DATA SHOWN:
▼

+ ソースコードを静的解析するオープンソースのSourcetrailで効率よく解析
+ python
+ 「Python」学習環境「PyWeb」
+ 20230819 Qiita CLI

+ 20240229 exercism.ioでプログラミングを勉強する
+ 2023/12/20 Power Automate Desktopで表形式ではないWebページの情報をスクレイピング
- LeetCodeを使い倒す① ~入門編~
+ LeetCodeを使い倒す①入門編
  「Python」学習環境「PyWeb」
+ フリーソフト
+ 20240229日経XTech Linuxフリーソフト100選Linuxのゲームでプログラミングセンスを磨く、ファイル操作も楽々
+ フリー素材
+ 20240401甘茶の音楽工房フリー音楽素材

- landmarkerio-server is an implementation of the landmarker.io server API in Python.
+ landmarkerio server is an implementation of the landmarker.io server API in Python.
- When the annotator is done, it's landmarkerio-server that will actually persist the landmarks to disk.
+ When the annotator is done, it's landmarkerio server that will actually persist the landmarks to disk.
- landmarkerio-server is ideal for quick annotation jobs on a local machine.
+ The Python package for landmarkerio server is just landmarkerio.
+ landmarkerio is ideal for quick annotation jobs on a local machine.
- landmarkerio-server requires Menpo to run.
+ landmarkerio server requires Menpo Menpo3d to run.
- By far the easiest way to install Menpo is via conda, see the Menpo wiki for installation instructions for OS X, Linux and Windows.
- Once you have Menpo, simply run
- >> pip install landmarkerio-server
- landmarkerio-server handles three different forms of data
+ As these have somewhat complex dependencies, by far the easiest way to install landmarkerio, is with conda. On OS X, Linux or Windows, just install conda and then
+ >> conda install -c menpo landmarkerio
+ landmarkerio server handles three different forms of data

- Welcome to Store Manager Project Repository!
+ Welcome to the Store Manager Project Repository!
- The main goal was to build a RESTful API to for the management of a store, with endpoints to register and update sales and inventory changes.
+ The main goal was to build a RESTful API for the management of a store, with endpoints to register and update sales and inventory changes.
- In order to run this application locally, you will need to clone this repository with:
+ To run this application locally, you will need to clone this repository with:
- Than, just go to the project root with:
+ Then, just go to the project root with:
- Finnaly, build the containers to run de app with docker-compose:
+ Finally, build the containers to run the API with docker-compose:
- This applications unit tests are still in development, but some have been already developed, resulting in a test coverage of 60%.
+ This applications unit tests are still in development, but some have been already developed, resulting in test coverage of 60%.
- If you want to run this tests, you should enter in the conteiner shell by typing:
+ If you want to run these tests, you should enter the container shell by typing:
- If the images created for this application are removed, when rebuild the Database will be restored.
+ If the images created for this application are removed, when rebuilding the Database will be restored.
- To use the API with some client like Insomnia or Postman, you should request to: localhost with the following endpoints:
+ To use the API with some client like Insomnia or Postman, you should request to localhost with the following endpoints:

▲

AIM OF THE TASK: Please copy every line of the records above in which "following" appears.

REPLY:
- To use the API with some client like Insomnia or Postman, you should request to: localhost with the following endpoints:
+ To use the API with some client like Insomnia or Postman, you should request to localhost with the following endpoints:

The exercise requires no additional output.